Hintergrund ist die schwelende Auseinandersetzung über "EU-Grundwerte und Rechtsstaatlichkeit". Der konservativ-nationale Orbán steht wegen seiner Ambitionen für eine "illiberalen Demokratie" schon länger in der Kritik. 2014 hatte Orbán in einer Rede die Zukunft Ungarns mit den Worten skizziert:
"Und in diesem Sinne ist der neue Staat, den wir in Ungarn errichten, ein illiberaler Staat, ein nicht-liberaler Staat. Er lehnt die Grundprinzipien des Liberalismus wie die Freiheit nicht ab, und ich könnte noch einige mehr aufzählen, aber er macht diese Ideologie nicht zum zentralen Element der Staatsorganisation, sondern beinhaltet einen anderen, speziellen, nationalen Ansatz."

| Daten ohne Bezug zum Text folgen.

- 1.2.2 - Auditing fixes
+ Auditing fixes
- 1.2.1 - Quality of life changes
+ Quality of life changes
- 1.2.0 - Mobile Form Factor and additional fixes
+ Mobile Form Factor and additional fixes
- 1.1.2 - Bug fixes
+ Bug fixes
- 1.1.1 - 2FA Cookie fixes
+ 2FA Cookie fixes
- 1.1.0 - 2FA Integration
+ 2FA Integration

Auch wurde Ungarn immer wieder für seine Flüchtlings-, Medien-, Hochschul- und Justizpolitik kritisiert. Gegen Ungarn läuft unter anderem ein Rechtsstaatsverfahren nach Artikel 7 der EU-Verträge. Orbán schrieb nach der Abstimmung über die Geschäftsordnung an den EVP-Fraktionschef Manfred Weber (CSU):
"Ich informiere Sie hiermit, dass die Fidesz-Europaabgeordneten ihre Mitgliedschaft in der EVP-Fraktion beenden."
Die Regeländerungen der EVP seien klar feindlich gegen den Fidesz und dessen Wähler gerichtet. Dass gewählte Abgeordnete an der Ausübung ihrer Pflicht gehindert werden sollten, sei antidemokratisch, ungerecht und unakzeptabel. Den Brief veröffentlichte Fidesz-Vizechefin Katalin Novak auf Twitter.

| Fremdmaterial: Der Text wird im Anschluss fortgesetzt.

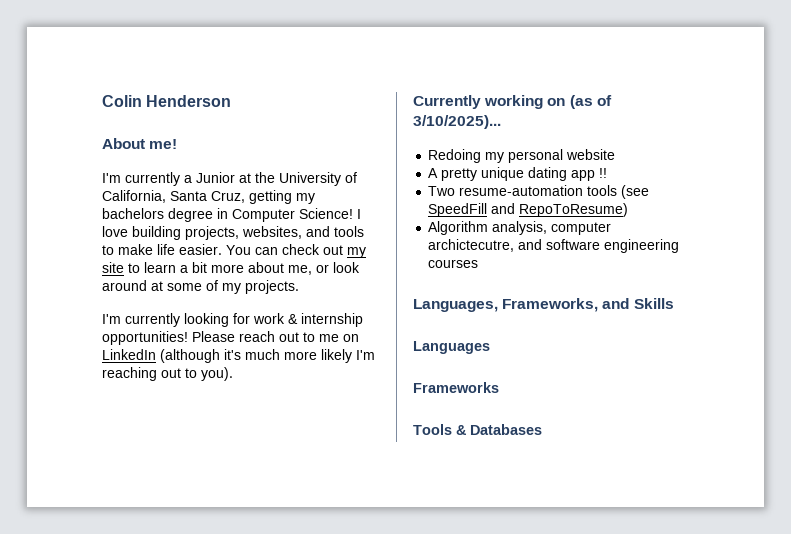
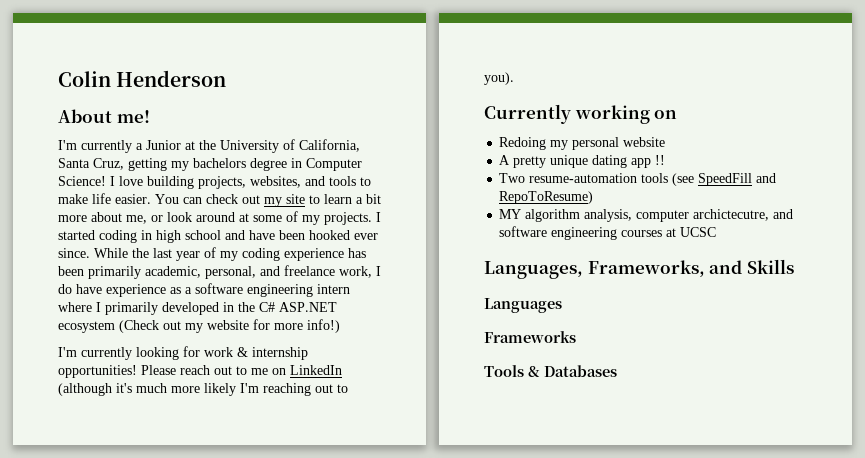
+ I started coding in high school and have been hooked ever since. While the last year of my coding experience has been primarily academic, personal, and freelance work, I do have experience as a software engineering intern where I primarily developed in the C# ASP.NET ecosystem (Check out my website for more info!)
- Currently working on (as of 3/10/2025)...
+ Currently working on
- Algorithm analysis, computer archictecutre, and software engineering courses
+ MY algorithm analysis, computer archictecutre, and software engineering courses at UCSC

Die Beendigung der Fidesz-Mitgliedschaft in der EVP-Fraktion folgt auf den jahrelangen Streit in der Parteienfamilie, der auch CDU und CSU angehören. Auf Parteiebene ist die Mitgliedschaft des Fidesz in der EVP der EU bereits seit 2019 suspendiert, schon damals wurde dieser ungarischen Partei vorgeworfen, dass sie gegen "EU-Grundwerte" verstoße.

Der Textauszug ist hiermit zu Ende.